MAHKEMESİ :Asliye Ceza
SAYISI : 227-1562

I. HUKUKİ SÜREÇ
Trafik güvenliğini tehlikeye sokma suçundan sanık …’in 5237 sayılı Türk Ceza Kanunu’nun 179/2, 62, 50/1-a ve 52/2-4. maddeleri uyarınca 1.500 TL adli para cezası ile cezalandırılmasına, taksitlendirmeye ve hükmün açıklanmasının geri bırakılmasına yer olmadığına ilişkin Ankara 4. Asliye Ceza Mahkemesince verilen 03.07.2018 tarihli ve 227-1562 sayılı karar istinaf edilmeksizin kesinleşmiştir.

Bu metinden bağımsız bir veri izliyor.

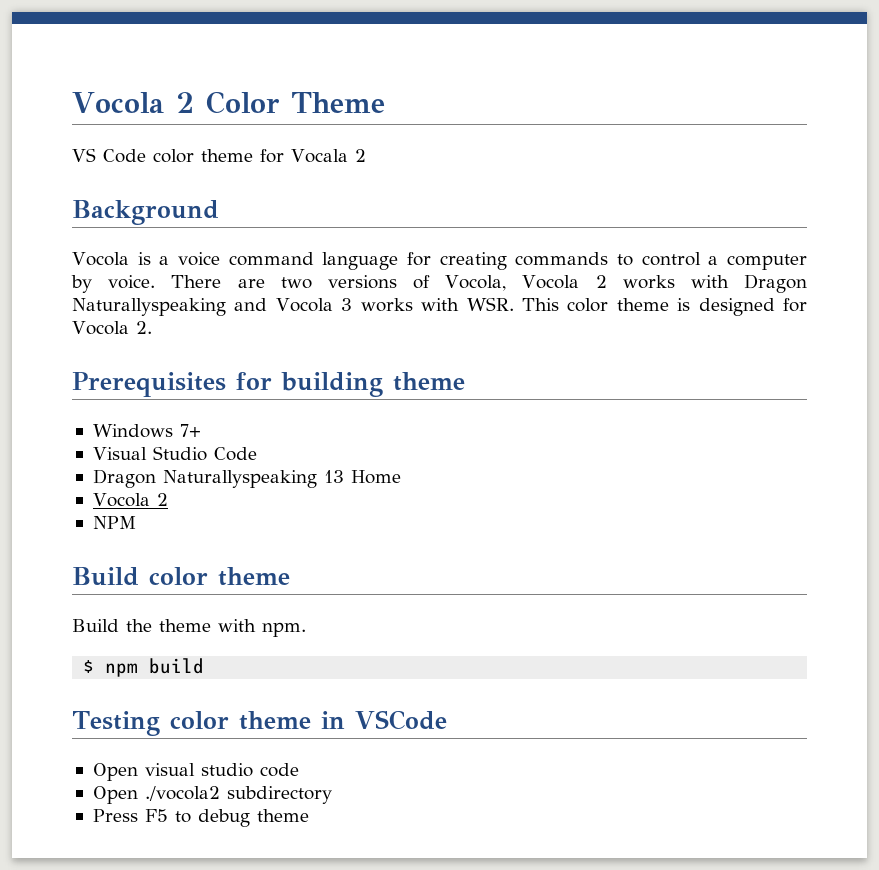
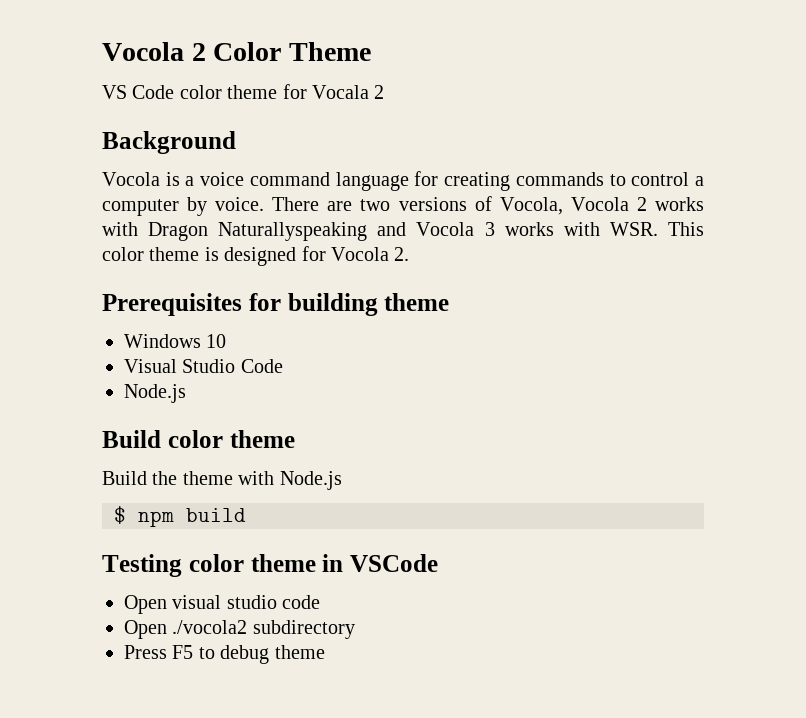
[179,424,201,437] 7+ -> [206,334,227,348] 10
[92,469,401,488] [92,493,168,507] [92,516,136,529] Dragon Naturallyspeaking 13 Home // Vocola 2 // NPM -> [124,384,186,403] Node.js
[262,622,306,637] npm. -> [279,471,342,490] Node.js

Anılan hükme yönelik Adalet Bakanlığının 13.12.2019 tarihli ve 16182 sayılı kanun yararına bozma talebi ve bu talep üzerine Yargıtay Cumhuriyet Başsavcılığınca düzenlenen 18.12.2019 tarihli ve 128555 sayılı ihbarnamede; “Adlî sicil kaydına göre sanık hakkındaki hükmün açıklanmasının geri bırakılmasına dair Karşıyaka 3. Asliye Ceza Mahkemesinin 18.03.2013 tarihli ve 2012/713 esas, 2013/146 sayılı kararının 07.06.2013 tarihinde kesinleştiği, söz konusu kararın kesinleşme tarihi itibarıyla yeniden hükmün açıklanmasının geri bırakılmasına karar verilmesine engel teşkil etmeyeceği cihetle, diğer koşullar değerlendirilmeden, yasal koşulları oluşmadığından bahisle kanunî olmayan gerekçe ile hükmün açıklanmasının geri bırakılmasına yer olmadığına karar verilmesinde isabet görülmediği” gerekçesiyle kararın kanun yararına bozulmasının istenmesi üzerine, dosyayı inceleyen Yargıtay 12. Ceza Dairesince 12.03.2020 tarih ve 184-2762 sayı ile;
“Yargıtay Ceza Genel Kurulunun 14.12.2010 tarihli ve 2010/4-210 esas, 2010/259 sayılı kararında da belirtildiği üzere, Yasa yararına bozma yöntemi, karar veya hükümlerdeki hukuka aykırılıkların toplum ve birey açısından hukuk yararına giderilmesini ve ülke sathında uygulama birliğine ulaşılmasını sağlamak amacıyla, olağanüstü bir denetim muhakemesi yolu olarak Ceza Yargılaması Yasasının 309 ve 310. maddelerinde düzenlenmiş olup bu denetimin konusu, maddi ve yargılama hukukuna ilişkin hukuka aykırılıklardır. Ancak, gerek kesin hükmün otoritesinin korunması zorunluluğu, gerekse olağanüstü bir denetim yolu olması nedeniyle dar kapsamlıdır; her türlü hukuka aykırılığın öne sürülüp incelenmesine elverişli bir denetim yolu değildir.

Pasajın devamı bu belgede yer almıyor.